Part of Advances in Neural Information Processing Systems 34 (NeurIPS 2021)
Shuang Ao, Tianyi Zhou, Guodong Long, Qinghua Lu, Liming Zhu, Jing Jiang
Goal-conditioned reinforcement learning (RL) usually suffers from sparse reward and inefficient exploration in long-horizon tasks. Planning can find the shortest path to a distant goal that provides dense reward/guidance but is inaccurate without a precise environment model. We show that RL and planning can collaboratively learn from each other to overcome their own drawbacks. In ''CO-PILOT'', a learnable path-planner and an RL agent produce dense feedback to train each other on a curriculum of tree-structured sub-tasks. Firstly, the planner recursively decomposes a long-horizon task to a tree of sub-tasks in a top-down manner, whose layers construct coarse-to-fine sub-task sequences as plans to complete the original task.
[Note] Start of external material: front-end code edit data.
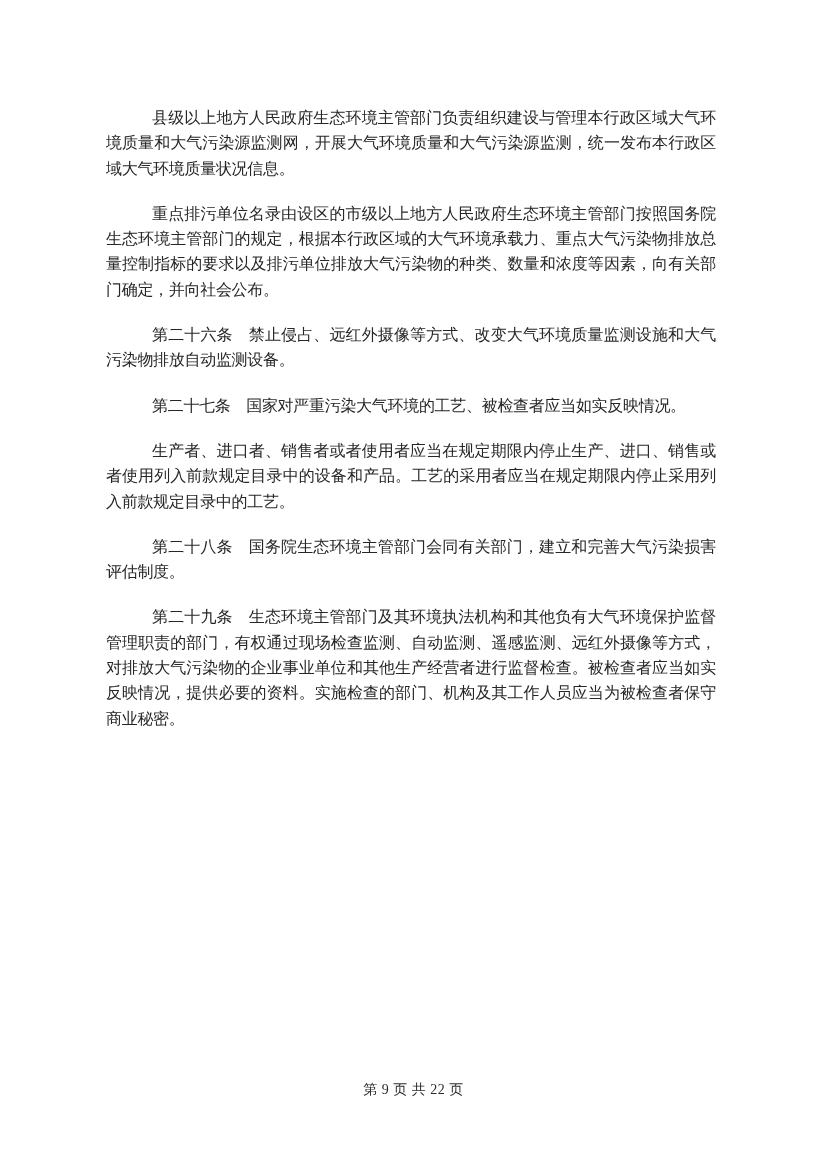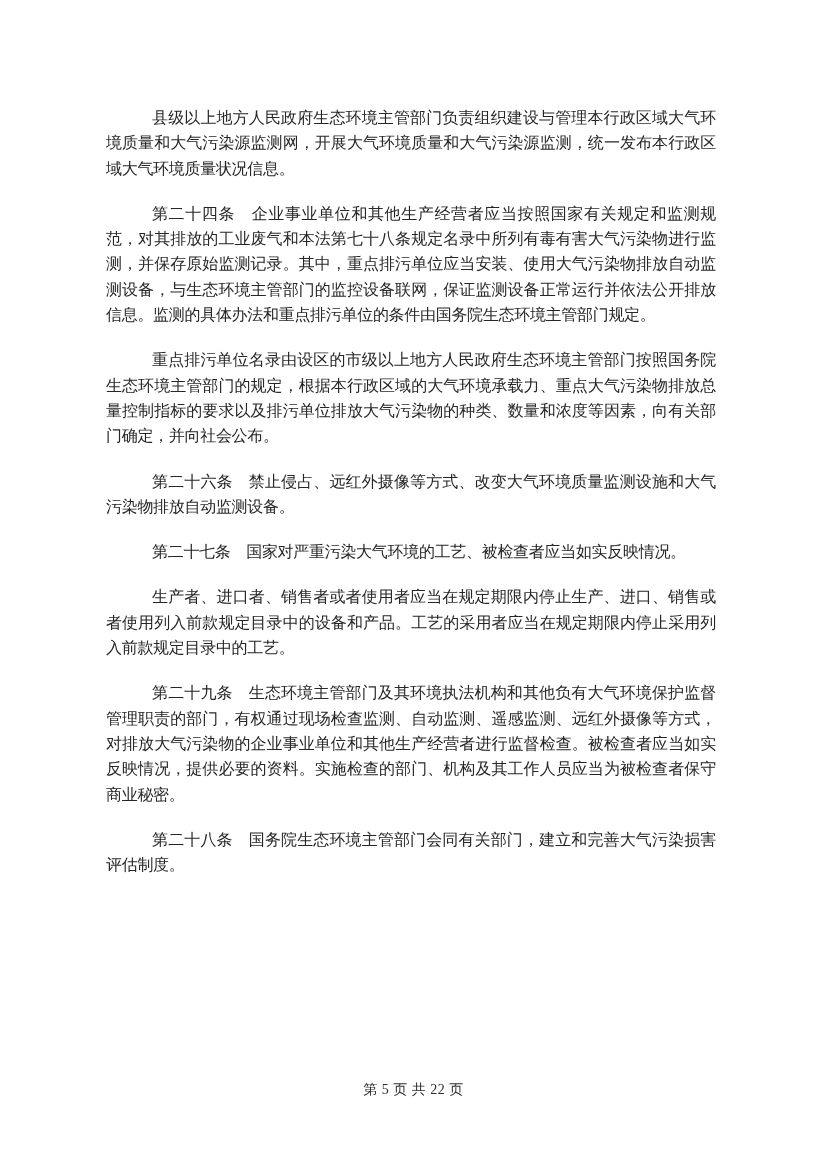--- a/index.html
+++ b/index.html
@@ -56,7 +56,6 @@
 <div class="page">
   <div class="content">
     <p class="para">县级以上地方人民政府生态环境主管部门负责组织建设与管理本行政区域大气环境质量和大气污染源监测网，开展大气环境质量和大气污染源监测，统一发布本行政区域大气环境质量状况信息。</p>
-    <p class="para">第二十四条　企业事业单位和其他生产经营者应当按照国家有关规定和监测规范，对其排放的工业废气和本法第七十八条规定名录中所列有毒有害大气污染物进行监测，并保存原始监测记录。其中，重点排污单位应当安装、使用大气污染物排放自动监测设备，与生态环境主管部门的监控设备联网，保证监测设备正常运行并依法公开排放信息。监测的具体办法和重点排污单位的条件由国务院生态环境主管部门规定。</p>
     <p class="para">重点排污单位名录由设区的市级以上地方人民政府生态环境主管部门按照国务院生态环境主管部门的规定，根据本行政区域的大气环境承载力、重点大气污染物排放总量控制指标的要求以及排污单位排放大气污染物的种类、数量和浓度等因素，向有关部门确定，并向社会公布。</p>
     <p class="para">第二十六条　禁止侵占、远红外摄像等方式、改变大气环境质量监测设施和大气污染物排放自动监测设备。</p>
     <p class="para">第二十七条　国家对严重污染大气环境的工艺、被检查者应当如实反映情况。</p>

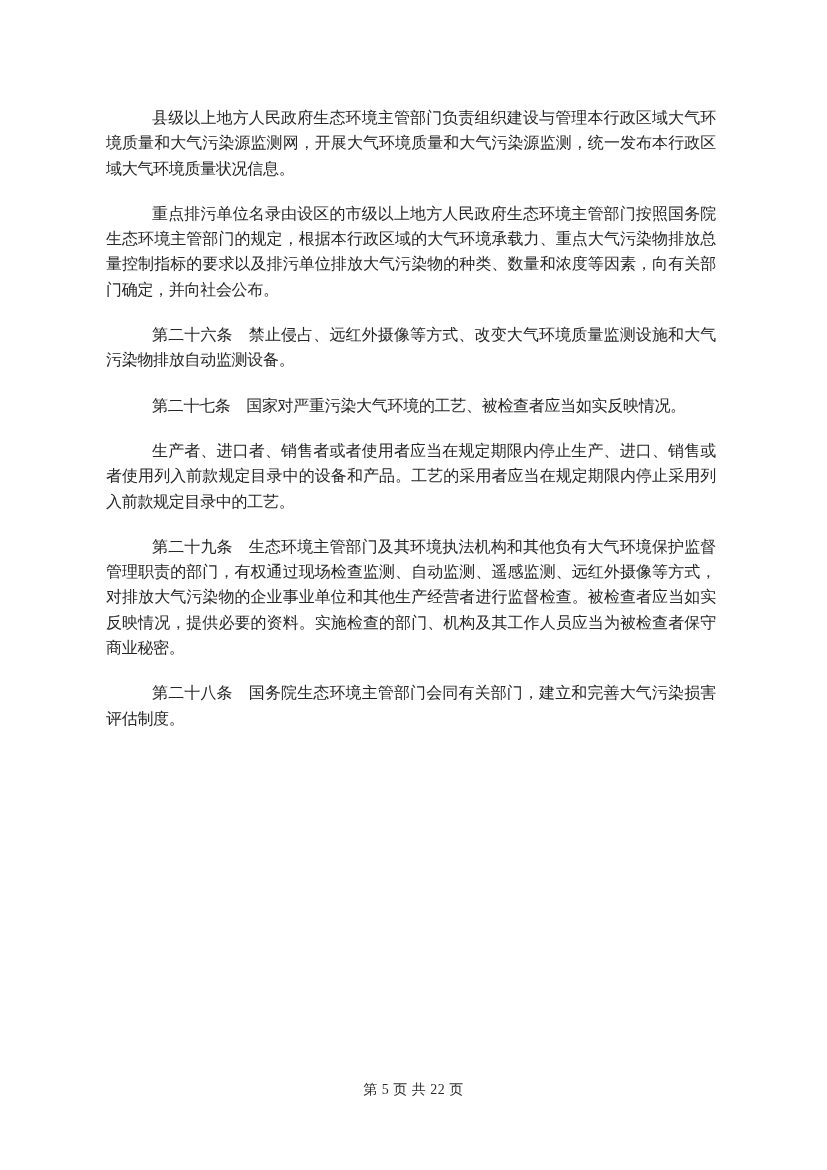--- a/index.html
+++ b/index.html
@@ -60,8 +60,8 @@
     <p class="para">第二十六条　禁止侵占、远红外摄像等方式、改变大气环境质量监测设施和大气污染物排放自动监测设备。</p>
     <p class="para">第二十七条　国家对严重污染大气环境的工艺、被检查者应当如实反映情况。</p>
     <p class="para">生产者、进口者、销售者或者使用者应当在规定期限内停止生产、进口、销售或者使用列入前款规定目录中的设备和产品。工艺的采用者应当在规定期限内停止采用列入前款规定目录中的工艺。</p>
+    <p class="para">第二十八条　国务院生态环境主管部门会同有关部门，建立和完善大气污染损害评估制度。</p>
     <p class="para">第二十九条　生态环境主管部门及其环境执法机构和其他负有大气环境保护监督管理职责的部门，有权通过现场检查监测、自动监测、遥感监测、远红外摄像等方式，对排放大气污染物的企业事业单位和其他生产经营者进行监督检查。被检查者应当如实反映情况，提供必要的资料。实施检查的部门、机构及其工作人员应当为被检查者保守商业秘密。</p>
-    <p class="para">第二十八条　国务院生态环境主管部门会同有关部门，建立和完善大气污染损害评估制度。</p>
   </div>
   <div class="footer">
     <span>第 5 页 共 22 页</span>

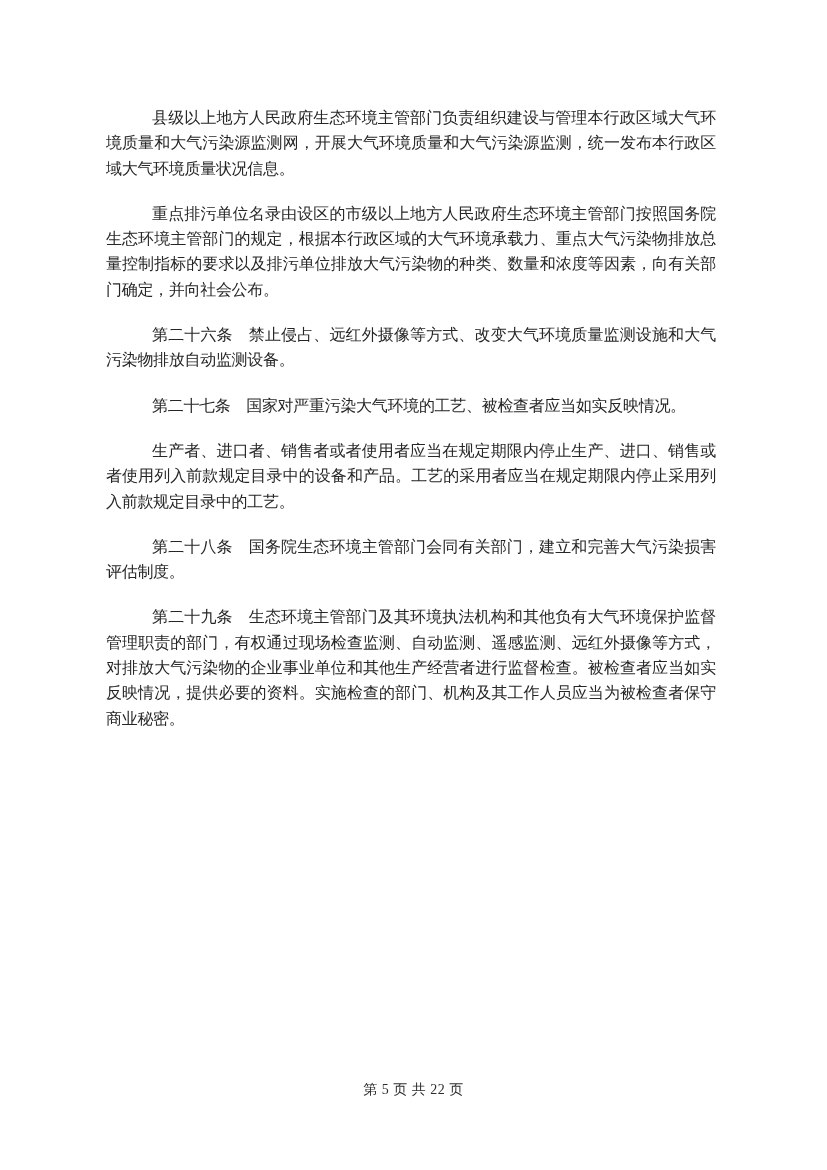--- a/index.html
+++ b/index.html
@@ -64,7 +64,7 @@
     <p class="para">第二十九条　生态环境主管部门及其环境执法机构和其他负有大气环境保护监督管理职责的部门，有权通过现场检查监测、自动监测、遥感监测、远红外摄像等方式，对排放大气污染物的企业事业单位和其他生产经营者进行监督检查。被检查者应当如实反映情况，提供必要的资料。实施检查的部门、机构及其工作人员应当为被检查者保守商业秘密。</p>
   </div>
   <div class="footer">
-    <span>第 5 页 共 22 页</span>
+    <span>第 9 页 共 22 页</span>
   </div>
 </div>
The planning policy is trained to minimize the RL agent's cost of completing the sequence in each layer from top to bottom layers, which gradually increases the sub-tasks and thus forms an easy-to-hard curriculum for the planner. Next, a bottom-up traversal of the tree trains the RL agent from easier sub-tasks with denser rewards on bottom layers to harder ones on top layers and collects its cost on each sub-task train the planner in the next episode. CO-PILOT repeats this mutual training for multiple episodes before switching to a new task, so the RL agent and planner are fully optimized to facilitate each other's training. We compare CO-PILOT with RL (SAC, HER, PPO), planning (RRT*, NEXT, SGT), and their combination (SoRB) on navigation and continuous control tasks. CO-PILOT significantly improves the success rate and sample efficiency.